Example, n is 8.
Merge sort (for link list) is constantly divide the list into two sublist until every node->next will point to null. Then, sort them by merging them.

When I tried to count it myself, in the divide part
first divide the 8 nodes into two. In link list, you will need to traverse. Since traversing in merge sort is n/2, I will have 4 traversals.
After dividing the 8 nodes into two, I will divide the left sublist (which has 4) and the right sublist (which also has 4) into two. The left sublist will have 2 traversal, as well as the right sublist.
Sum it all up, it will be O(8).
Then, divide the 4 groups of 2 into half, we will add 4 to O(8).
So technically, it's O(12) in the divide part.
Then in the merge part, it's actually the same.
So it should be O((n + 4)*(n + 4)).
Can anyone explain to me why merge sort is O(n log n)?

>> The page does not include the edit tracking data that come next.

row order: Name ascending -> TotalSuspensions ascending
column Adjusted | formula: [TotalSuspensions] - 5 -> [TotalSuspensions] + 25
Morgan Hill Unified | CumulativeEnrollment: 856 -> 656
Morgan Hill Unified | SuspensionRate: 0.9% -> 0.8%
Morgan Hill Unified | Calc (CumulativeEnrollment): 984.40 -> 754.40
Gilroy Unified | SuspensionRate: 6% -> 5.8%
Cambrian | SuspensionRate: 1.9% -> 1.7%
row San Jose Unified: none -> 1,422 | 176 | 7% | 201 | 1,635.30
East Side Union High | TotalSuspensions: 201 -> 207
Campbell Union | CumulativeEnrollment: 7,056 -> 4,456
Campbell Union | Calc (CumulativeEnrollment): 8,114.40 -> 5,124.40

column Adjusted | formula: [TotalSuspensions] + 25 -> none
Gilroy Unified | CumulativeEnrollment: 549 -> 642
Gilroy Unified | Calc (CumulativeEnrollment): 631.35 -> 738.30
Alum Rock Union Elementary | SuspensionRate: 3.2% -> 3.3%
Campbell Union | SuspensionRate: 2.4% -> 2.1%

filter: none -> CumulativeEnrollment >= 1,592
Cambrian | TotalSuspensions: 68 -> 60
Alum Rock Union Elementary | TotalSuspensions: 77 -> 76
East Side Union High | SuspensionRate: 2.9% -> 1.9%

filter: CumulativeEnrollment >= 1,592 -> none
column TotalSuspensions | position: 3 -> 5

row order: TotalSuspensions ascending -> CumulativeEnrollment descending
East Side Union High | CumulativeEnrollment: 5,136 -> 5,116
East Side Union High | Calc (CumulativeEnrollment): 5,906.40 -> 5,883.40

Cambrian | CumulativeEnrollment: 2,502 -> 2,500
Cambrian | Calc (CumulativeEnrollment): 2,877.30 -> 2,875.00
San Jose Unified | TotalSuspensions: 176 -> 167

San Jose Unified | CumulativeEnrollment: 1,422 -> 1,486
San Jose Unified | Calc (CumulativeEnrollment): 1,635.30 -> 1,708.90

Traversing a linked list in an O(n) operation. So splitting a list is an O(n) operation. Having to do it multiple times gives O(n) + O(n/2) + O(n/4), etc. which is still considered O(n). Then it needs to make (n ⌈lg n⌉ - 2⌈lg n⌉ + 1) comparisons. Since we really only care about the part that gives the largest result ([n lg n] will grow faster than [2 lg n]) we end up with O(n) + O(n lg n), which is reduced to O(n lg n).

Wikipedia has more math about it if you want to read it.